> [Data shown]
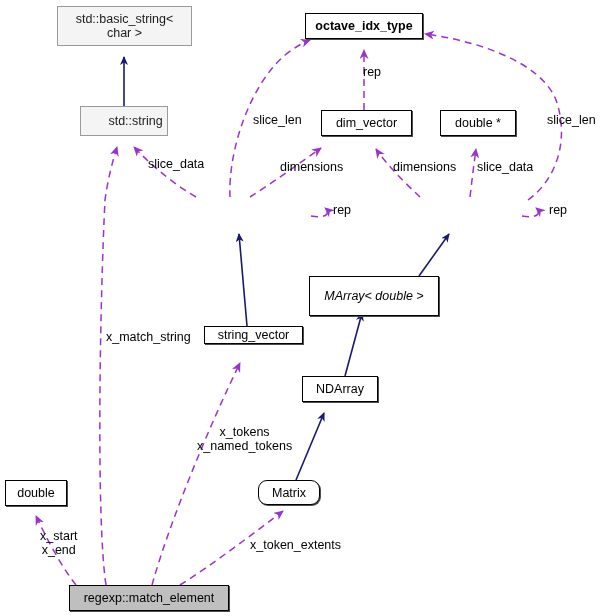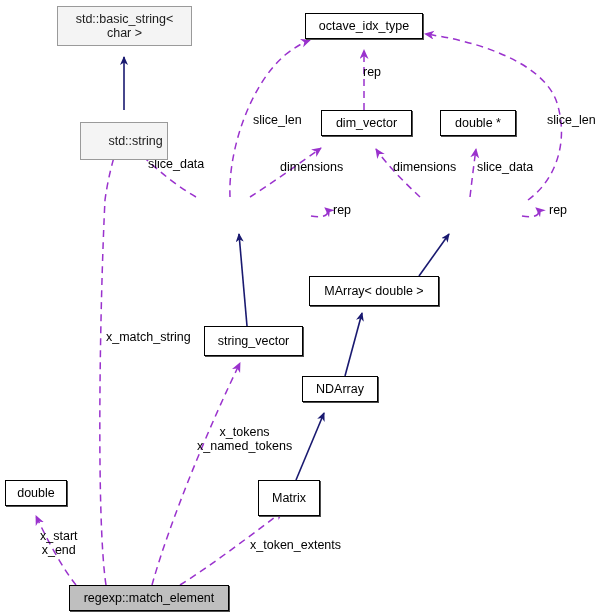--- a/index.html
+++ b/index.html
@@ -124,7 +124,7 @@
 
   <div class="node-box std" style="left:80px; top:122px; width:88px; height:38px;padding-left:23px;">std::string</div>
 
-  <div class="node-box thick" style="left:305px; top:13px; width:118px; height:26px;">octave_idx_type</div>
+  <div class="node-box thick" style="left:305px; top:13px; width:118px; height:26px;font-weight:bold;">octave_idx_type</div>
 
   <div class="node-box thick" style="left:321px; top:110px; width:91px; height:26px;">dim_vector</div>
 

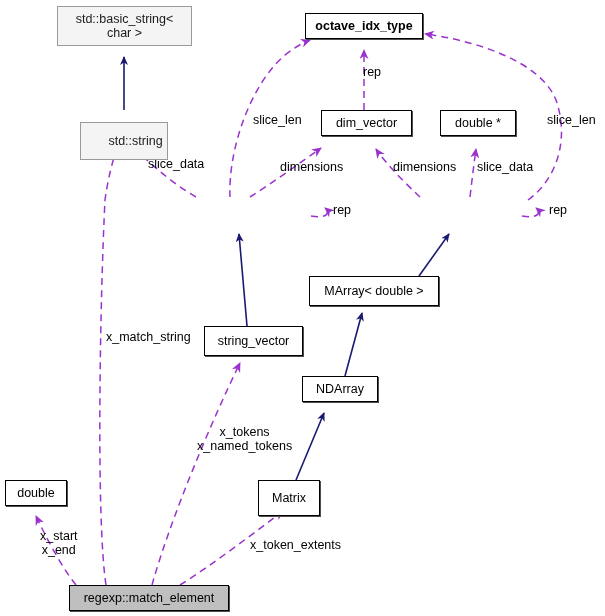--- a/index.html
+++ b/index.html
@@ -122,7 +122,7 @@
   <div class="node-box std" style="left:57px; top:6px; width:135px; height:40px;">std::basic_string&lt;
 char &gt;</div>
 
-  <div class="node-box std" style="left:80px; top:122px; width:88px; height:38px;padding-left:23px;">std::string</div>
+  <div class="node-box std" style="left:80px; top:106px; width:88px; height:30px;padding-left:23px;">std::string</div>
 
   <div class="node-box thick" style="left:305px; top:13px; width:118px; height:26px;font-weight:bold;">octave_idx_type</div>
 

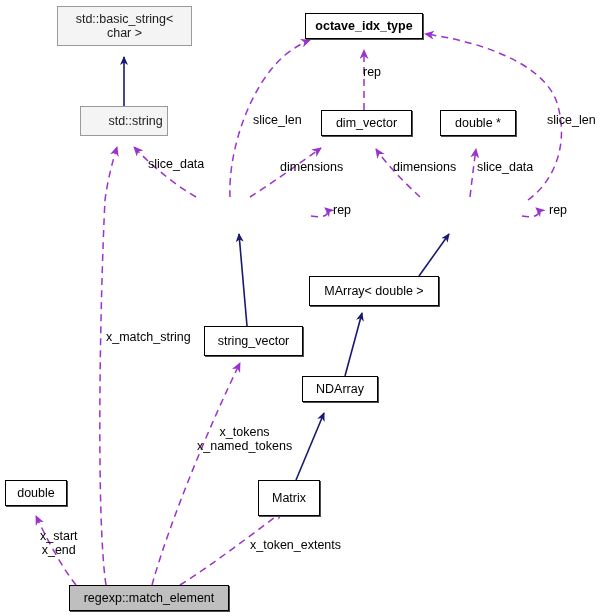--- a/index.html
+++ b/index.html
@@ -132,7 +132,7 @@
 
 
 
-  <div class="node-box thick" style="left:309px; top:276px; width:130px; height:30px;">MArray&lt; double &gt;</div>
+  <div class="node-box thick" style="left:309px; top:276px; width:130px; height:40px;font-style:italic;">MArray&lt; double &gt;</div>
 
   <div class="node-box thick" style="left:204px; top:326px; width:99px; height:30px;">string_vector</div>
 

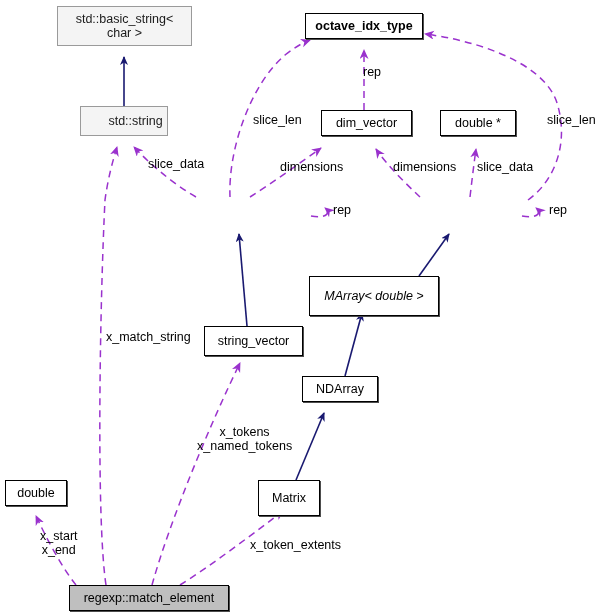--- a/index.html
+++ b/index.html
@@ -134,7 +134,7 @@
 
   <div class="node-box thick" style="left:309px; top:276px; width:130px; height:40px;font-style:italic;">MArray&lt; double &gt;</div>
 
-  <div class="node-box thick" style="left:204px; top:326px; width:99px; height:30px;">string_vector</div>
+  <div class="node-box thick" style="left:204px; top:326px; width:99px; height:18px;">string_vector</div>
 
   <div class="node-box thick" style="left:302px; top:376px; width:76px; height:26px;">NDArray</div>
 

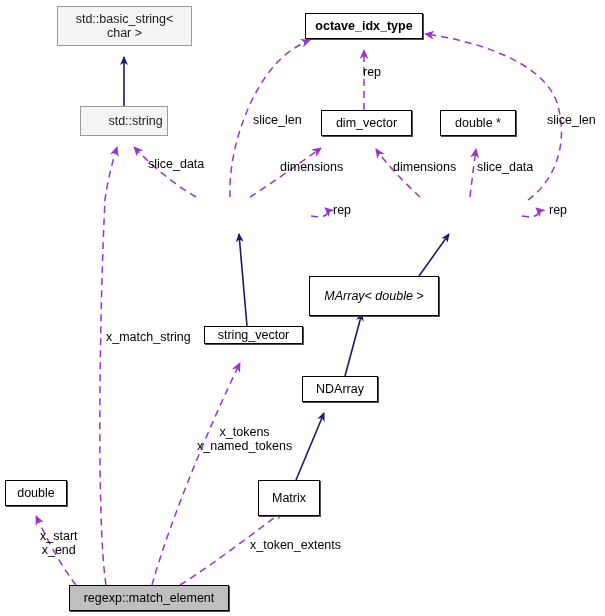--- a/index.html
+++ b/index.html
@@ -140,7 +140,7 @@
 
   <div class="node-box thick" style="left:5px; top:480px; width:62px; height:26px;">double</div>
 
-  <div class="node-box thick" style="left:258px; top:480px; width:62px; height:36px;">Matrix</div>
+  <div class="node-box thick" style="left:258px; top:480px; width:62px; height:25px;border-radius:9px;">Matrix</div>
 
   <div class="node-box focus thick" style="left:69px; top:585px; width:160px; height:26px;">regexp::match_element</div>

> [What you are asked to do] Print the material again word for word. Please drop every picture.

> [Result of this exercise]
--- a/index.html
+++ b/index.html
@@ -124,7 +124,7 @@
 
   <div class="node-box std" style="left:80px; top:122px; width:88px; height:38px;padding-left:23px;">std::string</div>
 
-  <div class="node-box thick" style="left:305px; top:13px; width:118px; height:26px;">octave_idx_type</div>
+  <div class="node-box thick" style="left:305px; top:13px; width:118px; height:26px;font-weight:bold;">octave_idx_type</div>
 
   <div class="node-box thick" style="left:321px; top:110px; width:91px; height:26px;">dim_vector</div>
 

--- a/index.html
+++ b/index.html
@@ -122,7 +122,7 @@
   <div class="node-box std" style="left:57px; top:6px; width:135px; height:40px;">std::basic_string&lt;
 char &gt;</div>
 
-  <div class="node-box std" style="left:80px; top:122px; width:88px; height:38px;padding-left:23px;">std::string</div>
+  <div class="node-box std" style="left:80px; top:106px; width:88px; height:30px;padding-left:23px;">std::string</div>
 
   <div class="node-box thick" style="left:305px; top:13px; width:118px; height:26px;font-weight:bold;">octave_idx_type</div>
 

--- a/index.html
+++ b/index.html
@@ -132,7 +132,7 @@
 
 
 
-  <div class="node-box thick" style="left:309px; top:276px; width:130px; height:30px;">MArray&lt; double &gt;</div>
+  <div class="node-box thick" style="left:309px; top:276px; width:130px; height:40px;font-style:italic;">MArray&lt; double &gt;</div>
 
   <div class="node-box thick" style="left:204px; top:326px; width:99px; height:30px;">string_vector</div>
 

--- a/index.html
+++ b/index.html
@@ -134,7 +134,7 @@
 
   <div class="node-box thick" style="left:309px; top:276px; width:130px; height:40px;font-style:italic;">MArray&lt; double &gt;</div>
 
-  <div class="node-box thick" style="left:204px; top:326px; width:99px; height:30px;">string_vector</div>
+  <div class="node-box thick" style="left:204px; top:326px; width:99px; height:18px;">string_vector</div>
 
   <div class="node-box thick" style="left:302px; top:376px; width:76px; height:26px;">NDArray</div>
 

--- a/index.html
+++ b/index.html
@@ -140,7 +140,7 @@
 
   <div class="node-box thick" style="left:5px; top:480px; width:62px; height:26px;">double</div>
 
-  <div class="node-box thick" style="left:258px; top:480px; width:62px; height:36px;">Matrix</div>
+  <div class="node-box thick" style="left:258px; top:480px; width:62px; height:25px;border-radius:9px;">Matrix</div>
 
   <div class="node-box focus thick" style="left:69px; top:585px; width:160px; height:26px;">regexp::match_element</div>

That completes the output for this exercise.